[Version comparison data]
+++++
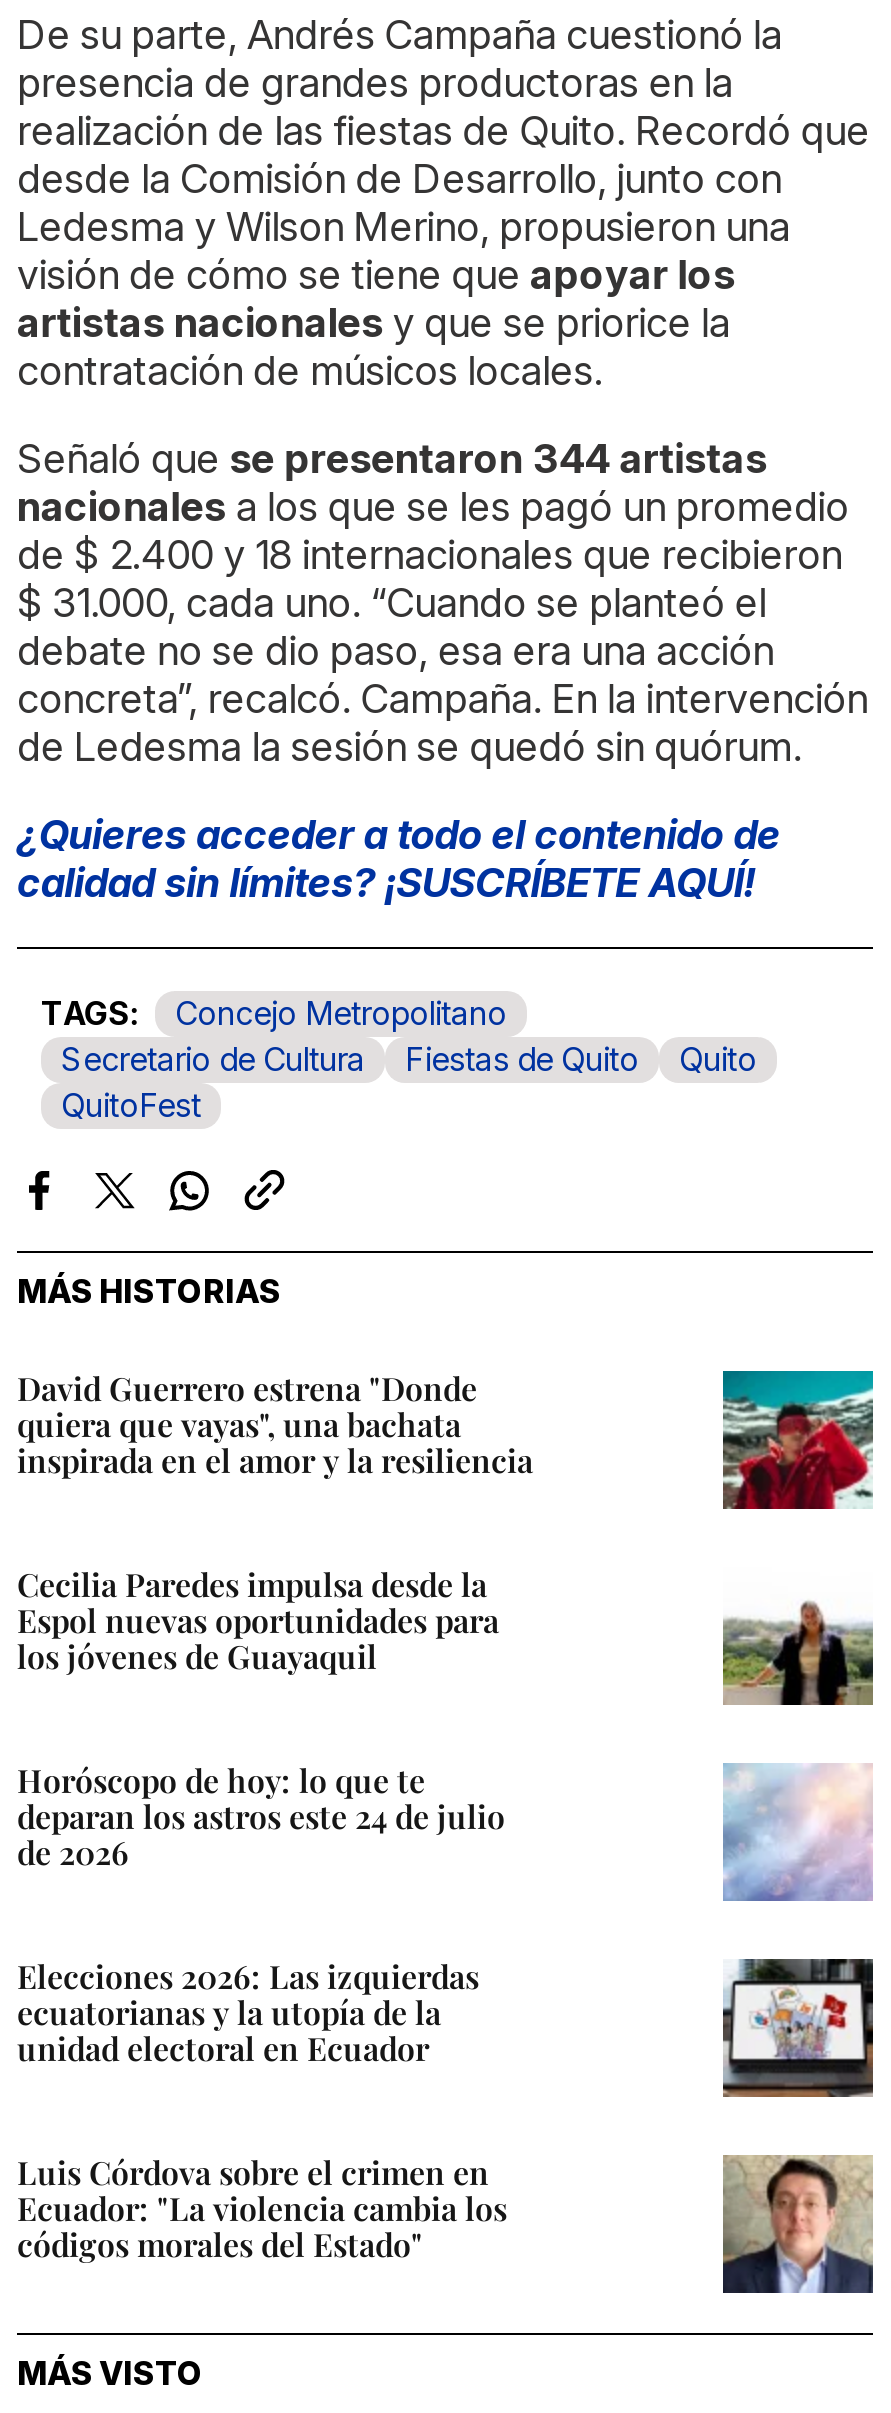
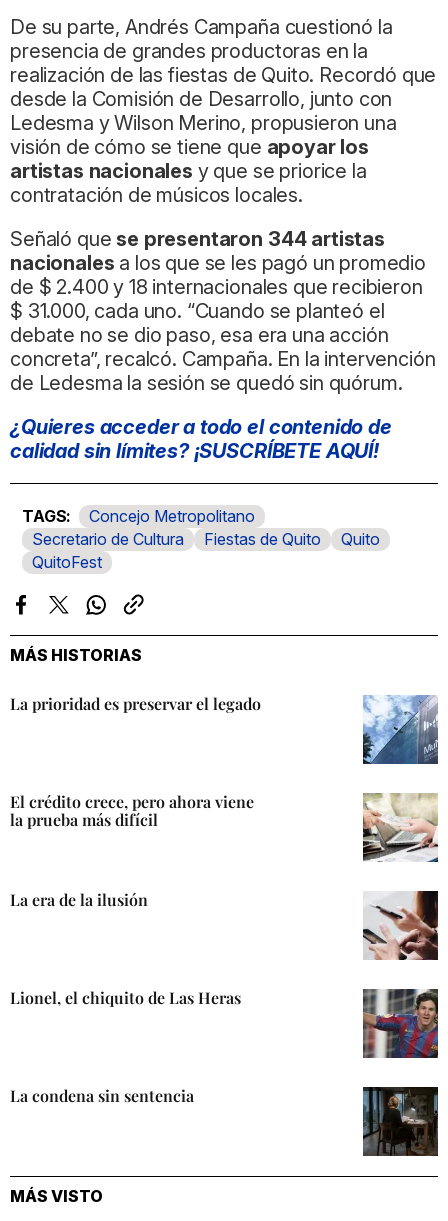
- David Guerrero estrena "Donde
- quiera que vayas", una bachata
- inspirada en el amor y la resiliencia
+ La prioridad es preservar el legado

- [image]
+ [image]

- Cecilia Paredes impulsa desde la
- Espol nuevas oportunidades para
- los jóvenes de Guayaquil
+ El crédito crece, pero ahora viene
+ la prueba más difícil

- [image]
+ [image]

- Horóscopo de hoy: lo que te
- deparan los astros este 24 de julio
- de 2026
+ La era de la ilusión

- [image]
+ [image]

- Elecciones 2026: Las izquierdas
- ecuatorianas y la utopía de la
- unidad electoral en Ecuador
+ Lionel, el chiquito de Las Heras

- [image]
+ [image]

- Luis Córdova sobre el crimen en
- Ecuador: "La violencia cambia los
- códigos morales del Estado"
+ La condena sin sentencia

- [image]
+ [image]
+++++
▸ Required action: The answer must be every line of the entries that includes the word "Ecuador".

▸ Result for this exercise:
- unidad electoral en Ecuador
- Ecuador: "La violencia cambia los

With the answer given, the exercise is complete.